Le service est attentionné, chaleureux et dynamique, c'est agréable ! Pour continuer, un plat plus traditionnel est déposé devant nous : un filet mignon de porc, oeuf mollet et écrasée de pommes de terre, sauce vigneronne. Cuissons parfaites, ça coule, c'est beau et surtout très bon. Pour accompagner le tout, un beau Musar jeune, vin libanais à base de cinsault et cabernet, permet un peu d'excentricité, un vin un poil massif pour le plat, mais intéressant. Le dessert autour de la framboise et de la myrtille, n'est pas forcément de saison, mais la fraicheur du fruit conjuguée à la gourmandise de la crème vanille, s'acoquinent parfaitement d'un Vouvray demi-sec de Foreau et finissent de nous emballer. Un très beau repas qui se terminera par un cigare fourré à la crème rhum/vanille et un petit palet de parfait glacé aux feuilles de tabac très agréable pour accompagner le café.

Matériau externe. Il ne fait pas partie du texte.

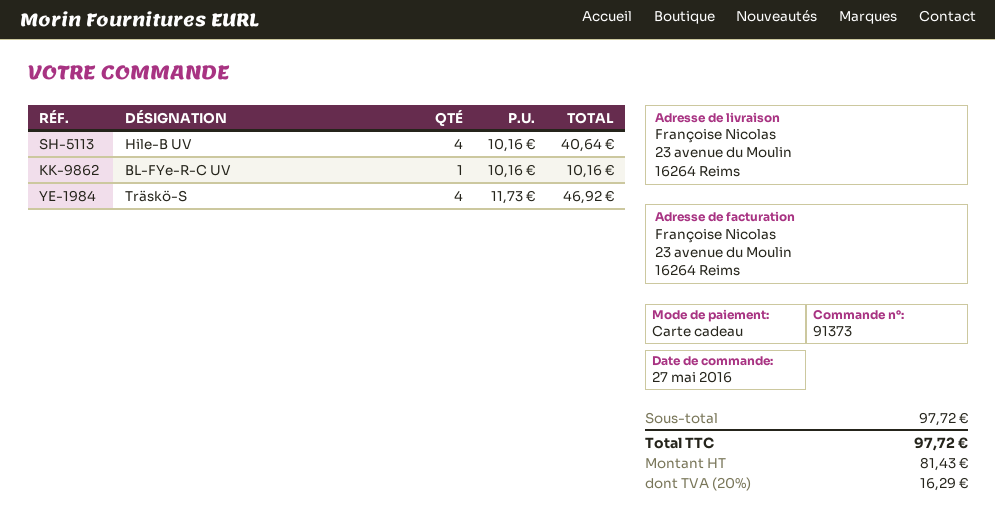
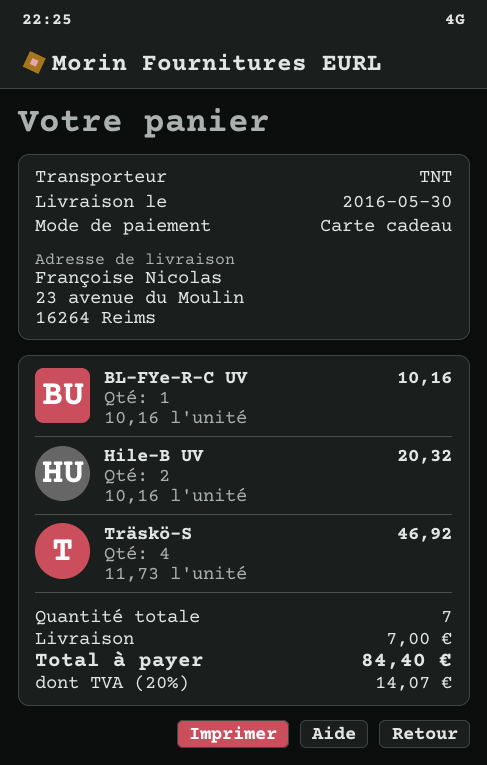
Hile-B UV: 4 x 10.16 = 40.64 -> 2 x 10.16 = 20.32
shipping: none -> 7.00
tax: 20% = 16.29 -> 20% = 14.07
total: 97.72 -> 84.40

30 euros le menu, sans l'accord mets et vins, mais 30 euros ; soit le prix de deux virées chez MacDo ou chez Flunch, et là-bas on ne parle pas de vin, ni de service...
Bref, sur Toulouse, la bistronomie et les caves à manger se développent avec de très belles adresses comme
Solides chez Simon Carlier
ou
le Clos de François
et le Tire-bouchon, mais la cuisine étoilée, accessible, cohabite parfaitement avec ces adresses, sans être pompeuse, ni élitiste, elle permet de découvrir des lieux agréables où il fait bon s'asseoir et manger. Et bien que le référencement "michelinesque" de cette cuisine ne me plaise pas véritablement, l'inertie de ce genre de guide ayant ses limites, vous ne vous tromperez pas en entrant chez l'un ou l'autre de ces garants de la gastronomie française, même pour une formule de midi, reprenant fort à propos les conneries déblatérées par Aimé Jacquet « Tu vois, ça ne coûte pas plus cher de bien manger ! ».
Et quand en plus, les grandes serviettes peuvent se nouer autour du cou, le plaisir n'en est que plus intense !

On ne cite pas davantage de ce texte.